Predictive Analytics: Managing Fundamental Tradeoffs
Three lessons demonstrate that “one click” application are too much to ask for.
By Mu Zhu
People love all sorts of “one click” applications because they are easy to handle, but they are like an analog radio that’s pre-tuned to a single station; you won’t find it too useful unless this single station happens to be the only station that you will ever listen to. To allow you to listen to different stations, the radio must come with a knob. But the added flexibility must come with a cost; you must turn this knob carefully – otherwise you will hear nothing but static noise. If you are thinking about delving into predictive analytics or data mining, this common-sense principle is one that you must grasp.

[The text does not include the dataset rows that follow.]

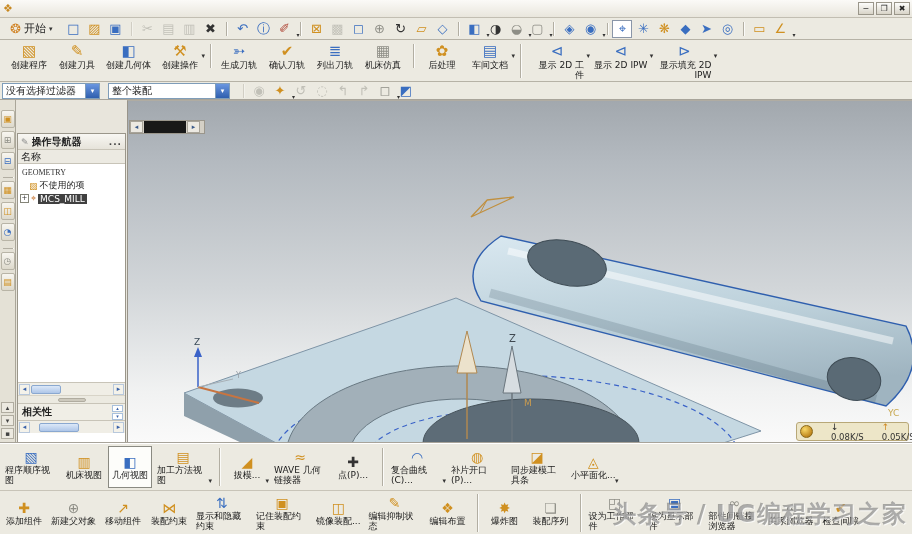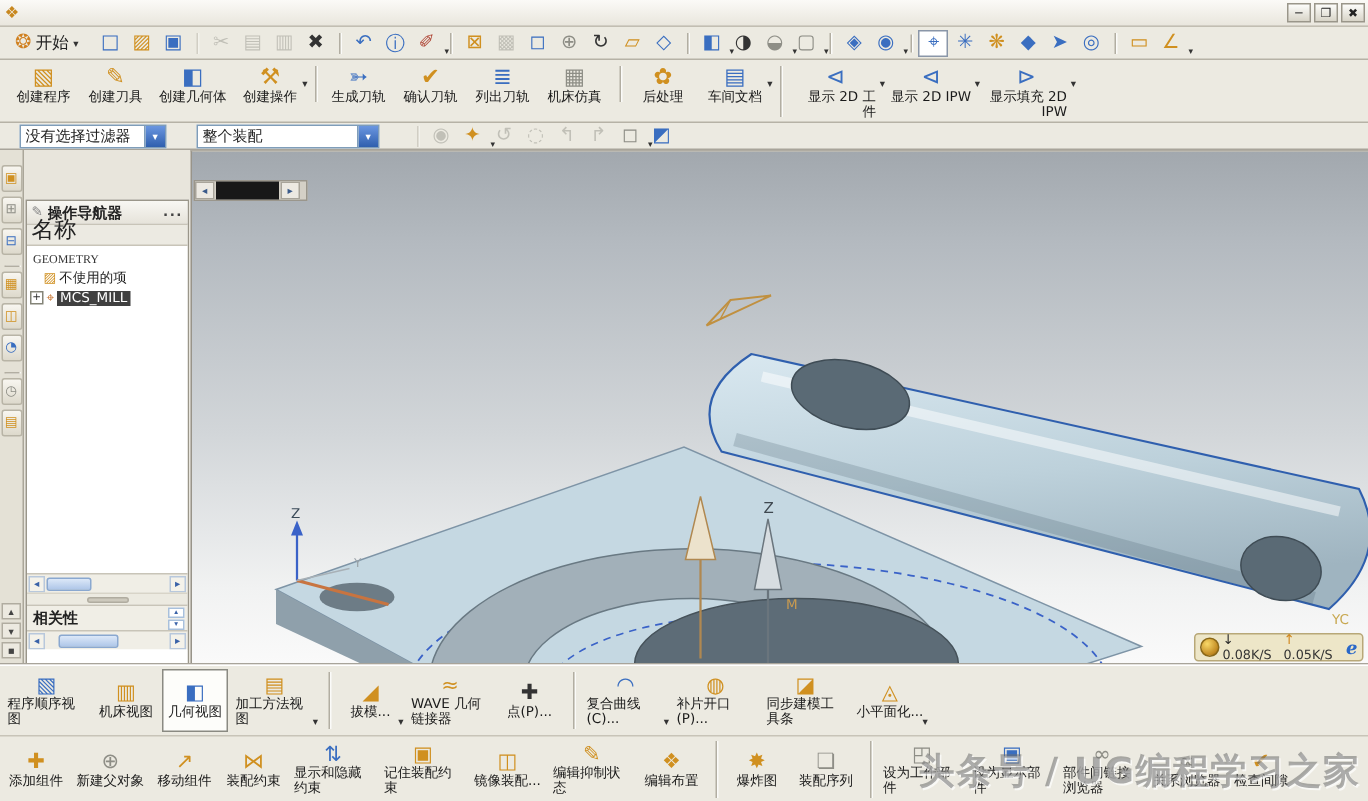--- a/index.html
+++ b/index.html
@@ -41,7 +41,7 @@
 .bigbtn .dd{position:absolute;right:-2px;top:10px;font-size:7px}
 
 
-.selbar{position:absolute;top:82px;height:18px;left:0;right:0;background:#eceae1;border-bottom:1px solid #a8a49a;display:flex;align-items:center;gap:20px;padding-left:13px}
+.selbar{position:absolute;top:82px;height:18px;left:0;right:0;background:#eceae1;border-bottom:1px solid #a8a49a;display:flex;align-items:center;gap:8px;padding-left:2px}
 .combo{height:16px;background:#fff;border:1px solid #7f9db9;display:flex;align-items:center;font-size:10px;padding-left:3px}
 .combo .val{flex:1;white-space:nowrap;overflow:hidden}
 .combo .cdd{width:14px;height:14px;background:linear-gradient(#6a96e0,#2f5fae);color:#fff;font-size:7px;display:flex;align-items:center;justify-content:center;border-left:1px solid #7f9db9}

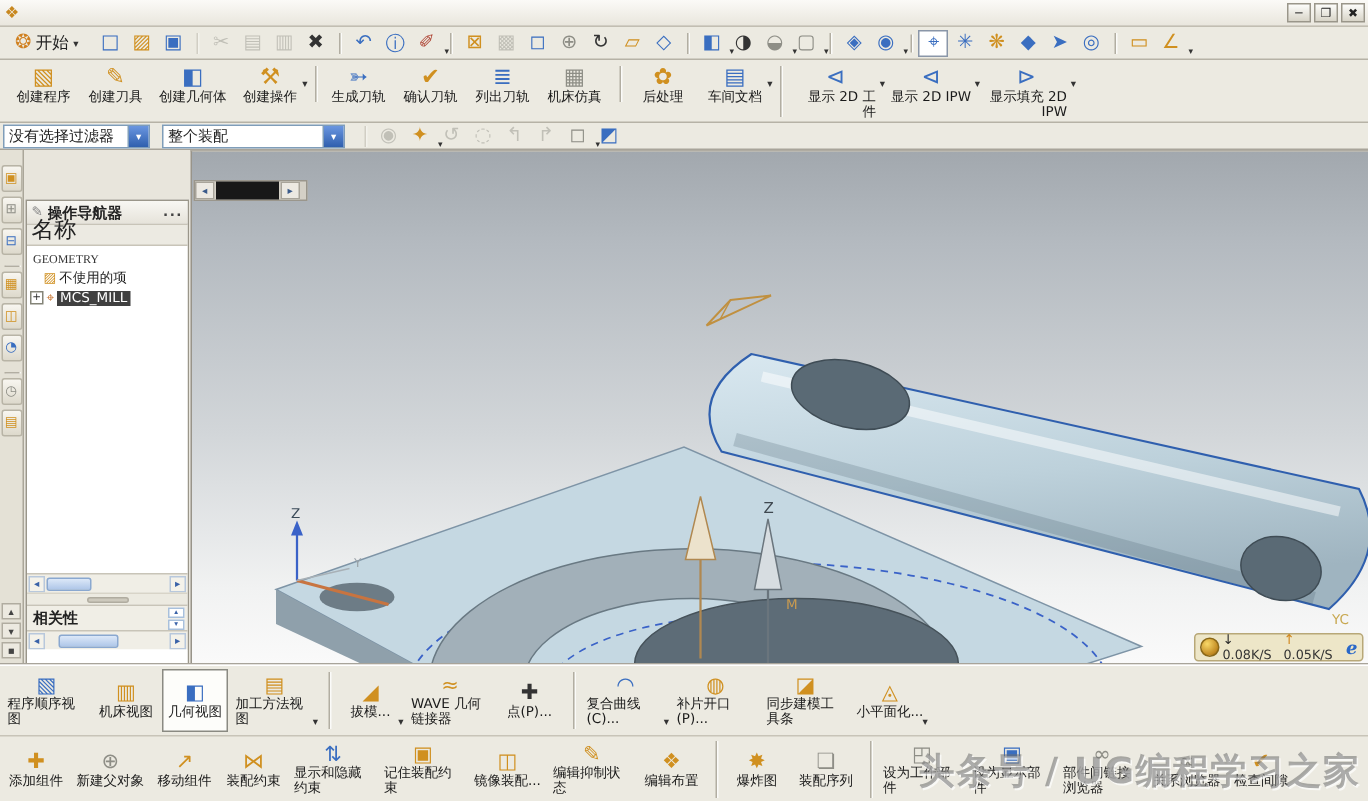--- a/index.html
+++ b/index.html
@@ -64,7 +64,7 @@
 .nav-title .pin{color:#888;font-size:9px;font-weight:normal}
 .nav-title .ttl{white-space:nowrap;overflow:hidden}
 .nav-title .ovf{margin-left:auto;font-size:9px;color:#444;letter-spacing:1px;font-weight:bold}
-.nav-head{height:14px;background:#eceae2;border-bottom:1px solid #c8c4b8;font-size:15px;padding:0 3px;display:flex;align-items:flex-end}
+.nav-head{height:14px;background:#eceae2;border-bottom:1px solid #c8c4b8;font-size:10px;padding:0 3px;display:flex;align-items:flex-start}
 .nav-tree{flex:1;background:#fff;font-size:9px;padding-top:2px;overflow:hidden}
 .tree-row{height:13px;display:flex;align-items:center;gap:2px;padding-left:2px;white-space:nowrap}
 .tree-row .exp{width:9px;height:9px;border:1px solid #848478;background:#fff;font-size:7px;line-height:7px;text-align:center;color:#333;flex:0 0 auto}

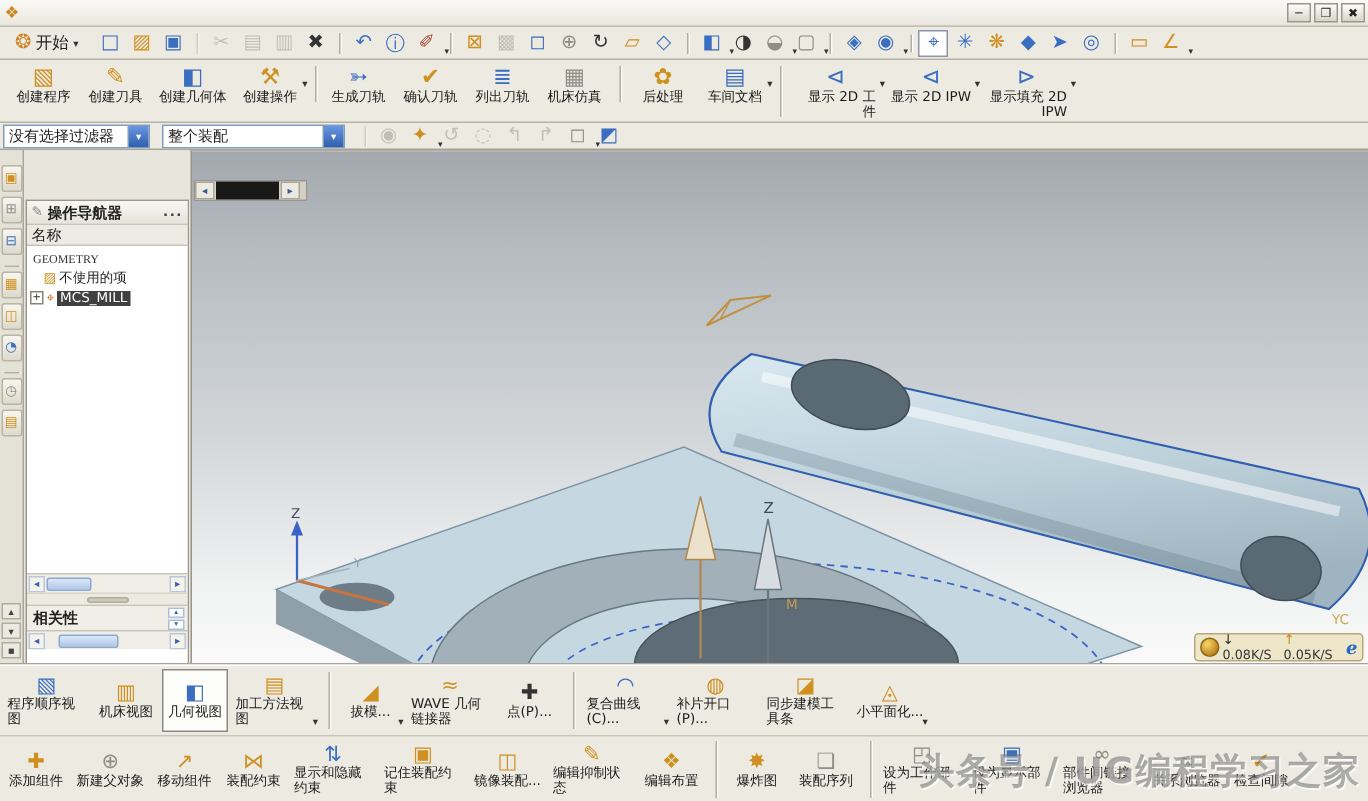--- a/index.html
+++ b/index.html
@@ -93,7 +93,7 @@
 .vp-scroll{position:absolute;left:1px;top:19px;width:76px;height:14px;display:flex;align-items:center;background:#d4d0c6;border:1px solid #9a968c}
 .vp-btn{width:13px;height:12px;background:#ece9e2;border:1px solid #a8a49a;font-size:7px;color:#3a5a8a;display:flex;align-items:center;justify-content:center;flex:0 0 auto}
 .vp-thumb{width:42px;height:12px;background:#181818;margin:0 1px}
-.netmon{position:absolute;left:668px;top:321px;width:113px;height:19px;background:rgba(236,228,196,.93);border:1px solid #b8a878;border-radius:3px;display:flex;align-items:center;gap:2px;padding:0 3px;font-size:9px;color:#333}
+.netmon{position:absolute;left:668px;top:321px;width:113px;height:19px;background:rgba(236,228,196,.93);border:1px solid #b8a878;border-radius:3px;display:flex;align-items:center;gap:18px;padding:0 3px;font-size:9px;color:#333}
 .nm-ball{width:13px;height:13px;border-radius:50%;background:radial-gradient(circle at 35% 30%,#f8d868,#c08820 70%,#8a5c10);border:1px solid #8a6818;flex:0 0 auto}
 .nm-down b{color:#2a2a2a}
 .nm-up b{color:#d08820}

The majority – though not all – of the problems encountered in predictive analytics and data mining can be described as one of using some past data to uncover a hidden relationship between a number of inputs and an outcome. Once uncovered, this relationship can be used to make predictions.
For example, we may have a database of individual voters, perhaps thousands of them. For each voter, the database records his or her age, gender, income, education level, and whether he or she voted for a Republican or a Democratic candidate in the previous presidential election. From such a database, we’d like to uncover a rule, which will allow us to use any voter’s gender, income and education level to predict his or her voting behavior in the next election. Of course, any such rule will be quite imperfect in its ability to make the right predictions all the time, but we can still hope to do better than random guessing, perhaps significantly better.
Algorithms used to uncover such a relationship – for example, neural networks and support vector machines – must be sufficiently flexible. This is because only flexible algorithms can be adapted to the vastly different situations that we encounter in practice. For example, you cannot use a linear algorithm to uncover a hidden relationship that is inherently nonlinear. But, like the analog radio that allows you to tune in to different stations, these flexible algorithms also have “knobs” that you must twiddle. As the user of these flexible algorithms, you must use these “knobs” to control their flexibility; otherwise you will only uncover bogus “relationships” that are both irrelevant and wrong.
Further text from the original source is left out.